GroundingDINO requires manual installation.

Run this so the environment variable will be set under current shell.


export CUDA_HOME=/path/to/cuda-11.3

In this example, /path/to/cuda-11.3 should be replaced with the path where your CUDA toolkit is installed.


git clone https://github.com/IDEA-Research/GroundingDINO.git

cd GroundingDINO/

pip install -e .

More installation details can be found in GroundingDINO

⏬ Pretrained Model Preparation

1) DownLoad Models

1. Required download:

Download stable-diffusion-xl-base-1.0, controlnet-openpose-sdxl-1.0.

For InstantID + OMG download: wangqixun/YamerMIX_v8, InstantID, antelopev2,

2. For Visual comprehension, you can choose "YoloWorld + EfficientViT SAM" or "GroundingDINO + SAM".

For YoloWorld + EfficientViT SAM: EfficientViT-SAM-XL1, yolo-world.
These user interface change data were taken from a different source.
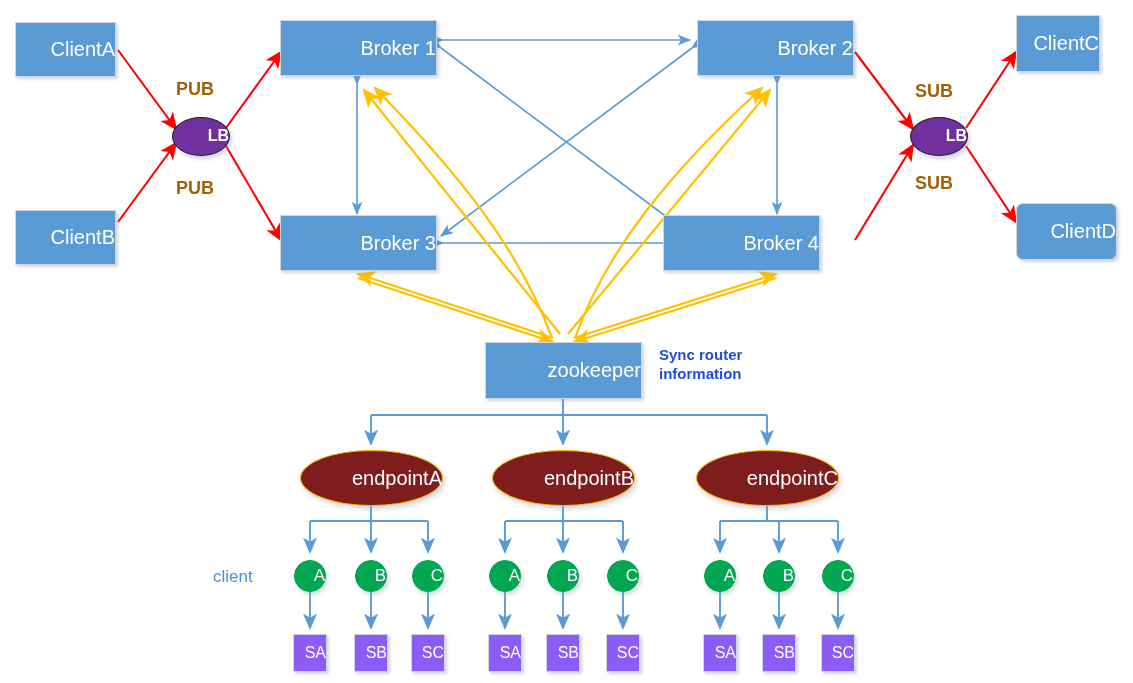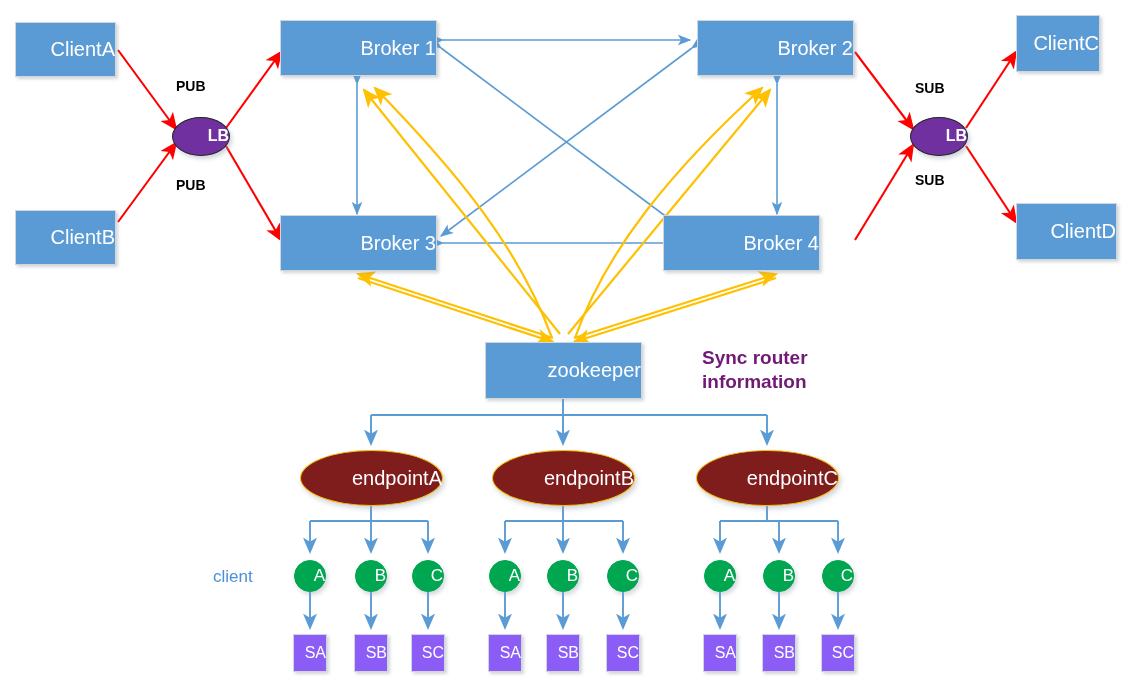"PUB" .label { color: #000000 -> #a16207; font-size: 14px -> 18px }
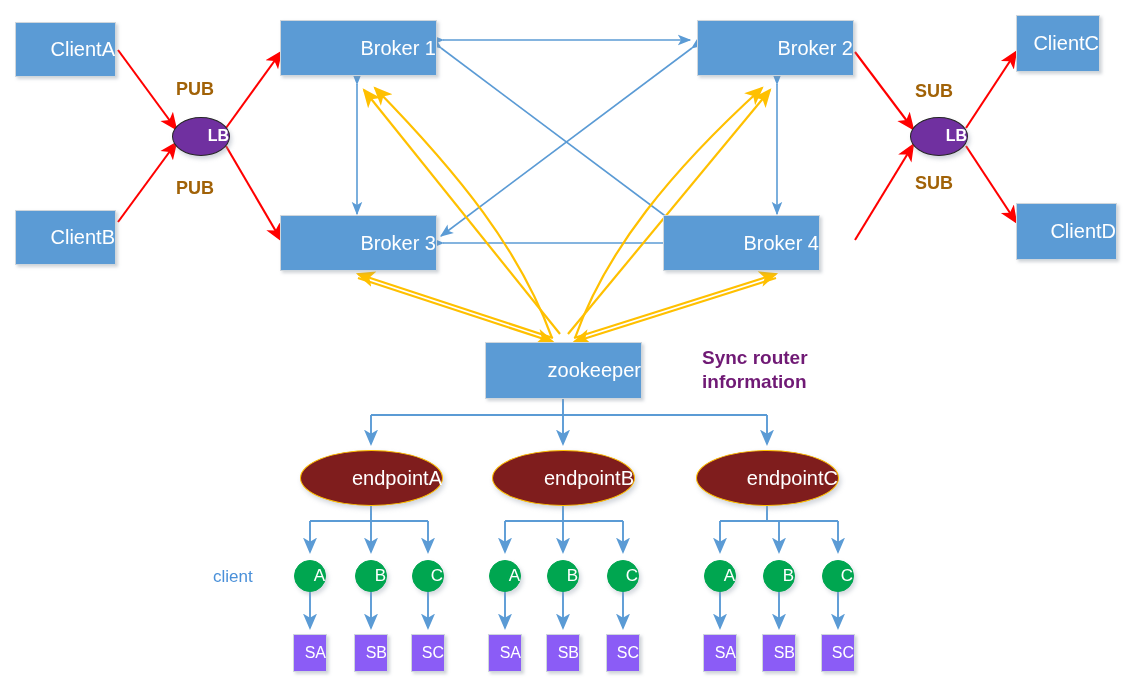"ClientD" div.node { border-radius: none -> 7px }
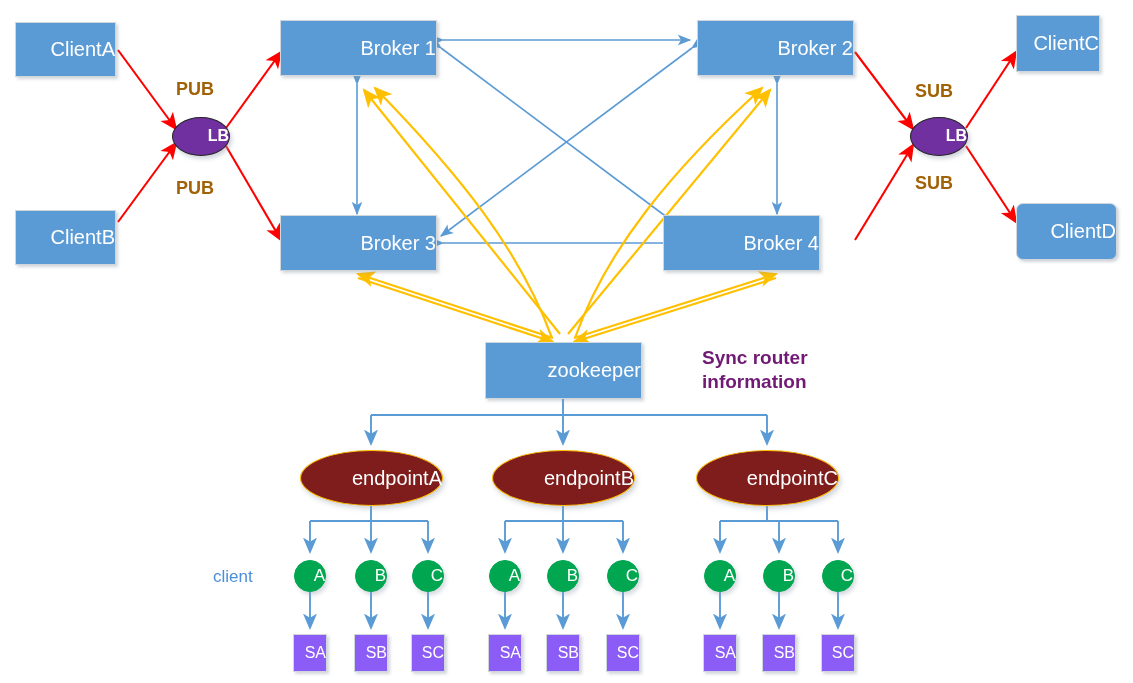"Sync router" .label-sync { color: #701a75 -> #1d4ed8; font-size: 19px -> 15px; margin-left: 43px -> none }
For GroundingDINO + SAM: GroundingDINO, SAM.

3. For Character LoRAs, download at least one character for man and another character for woman.

For Character LoRAs for man: Chris Evans, Gleb Savchenko, Harry Potter, Jordan Torres.

For Character LoRAs for woman: Taylor Swift, Jennifer Lawrence, Hermione Granger, Keira Knightley.

4. (Optional) If using ControlNet, download:

ControlNet, controlnet-canny-sdxl-1.0, controlnet-depth-sdxl-1.0, dpt-hybrid-midas.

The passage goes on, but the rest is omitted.